La pelota de la culpa. Mientras el conflicto sigue empantanado, los trabajadores agremiados y los distribuidores de la leche se echan mutuas culpas sobre la falta del producto en las góndolas. En la madrugada del lunes un paro en el sector expendio de Conaprole produjo un retraso importantes en los camiones de reparto, por lo que muchos de ellos no salieron. «Nosotros no vamos a tolerar atrasos de 8 o 9 horas en la entrega de la mercadería», dijo Natalia Pena, representante de los distribuidores. La respuesta desde el gremio no tardó en llegar. «Eso es falso. El paro fue en los sectores de yogures, pudding y helados y no afectó la leche fresca», dijo el dirigente Roberto Galli, quien en el momento de hablar con El Observador estaba comprando leche en un almacén de la Aguada.

«Los distribuidores quizás están pensando aliarse a las empresas y no sacar leche para crear conmoción. No les gustó la acción gremial», declaró el presidente del gremio de Conaprole, Robert Romaso.

A partir de ayer, integrantes del gremio están realizando una red de asambleas en todas las plantas del país para explicar el alcance del plazo otorgado a la empresa.

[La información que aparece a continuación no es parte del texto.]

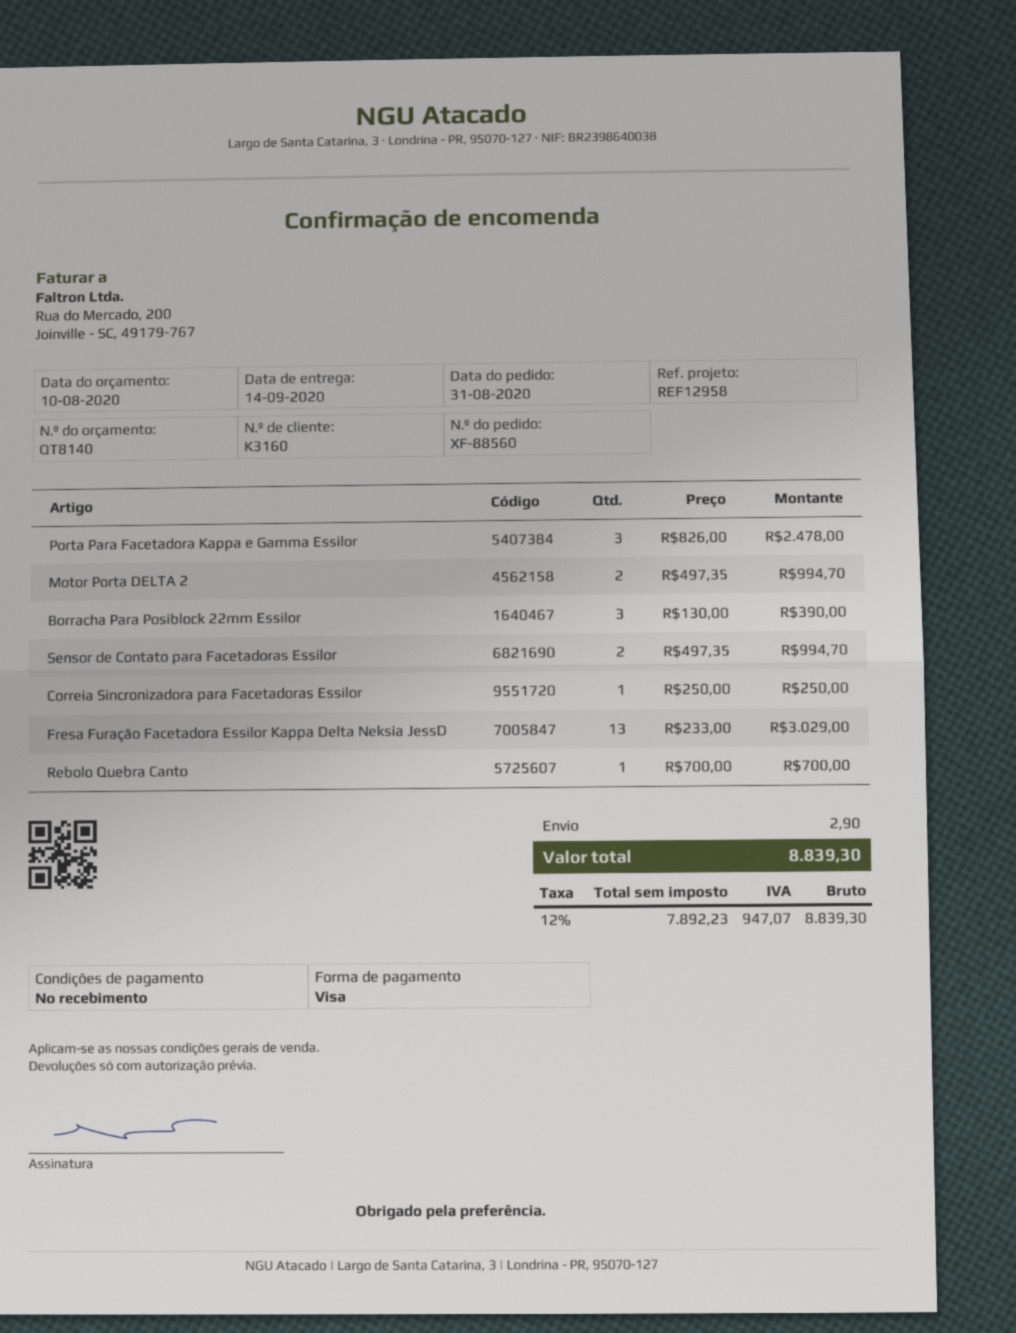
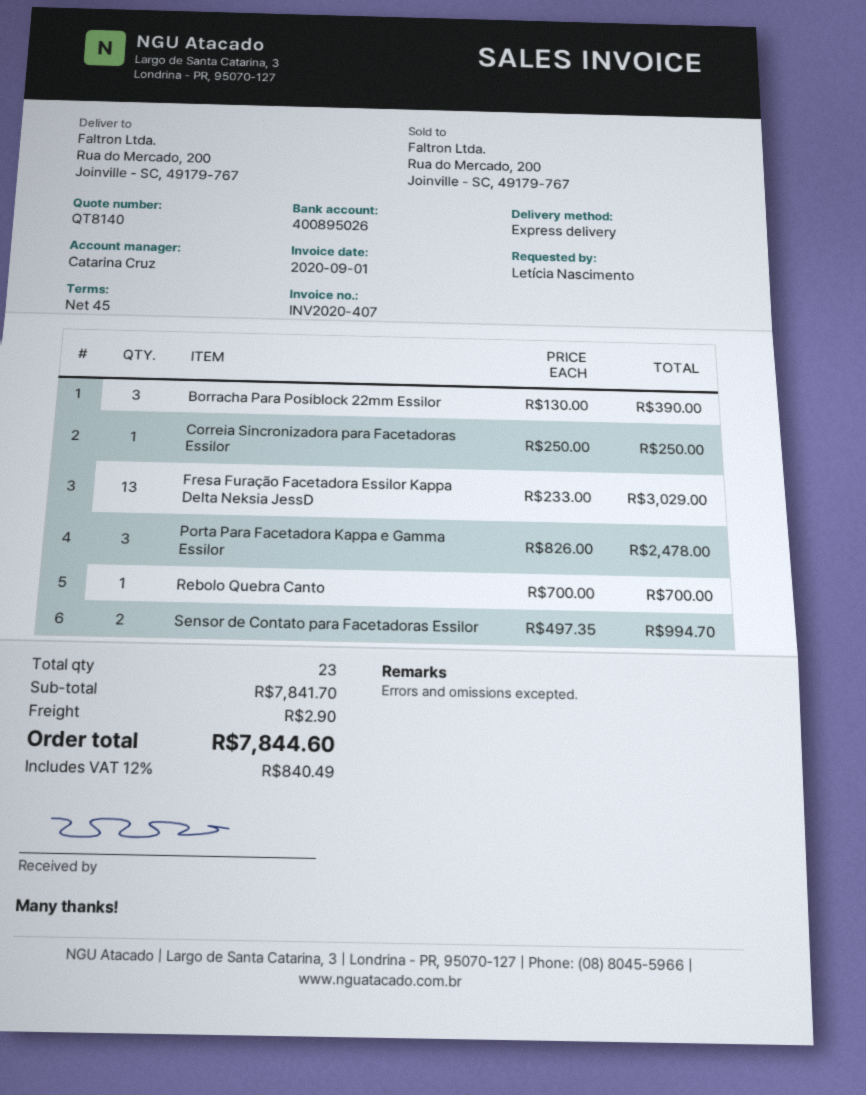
payment terms: on receipt -> 45 days
Motor Porta DELTA 2: 2 x 497.35 = 994.70 -> none
tax: 12% = 947.07 -> 12% = 840.49
total: 8839.30 -> 7844.60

«Las asambleas las hacemos afuera de la planta, en una balanza, en el comedor o en el lugar de trabajo, y no en la calle. No las hacemos en la calle para que la Policía no nos saque. Nuestras asambleas no son piquetes, siempre se hicieron, y son adentro para evitar que la Policía nos saque», explicó Romaso.

Como los tratados de paz de la guerra fría, la solución a este conflicto parece ser larga y costosa.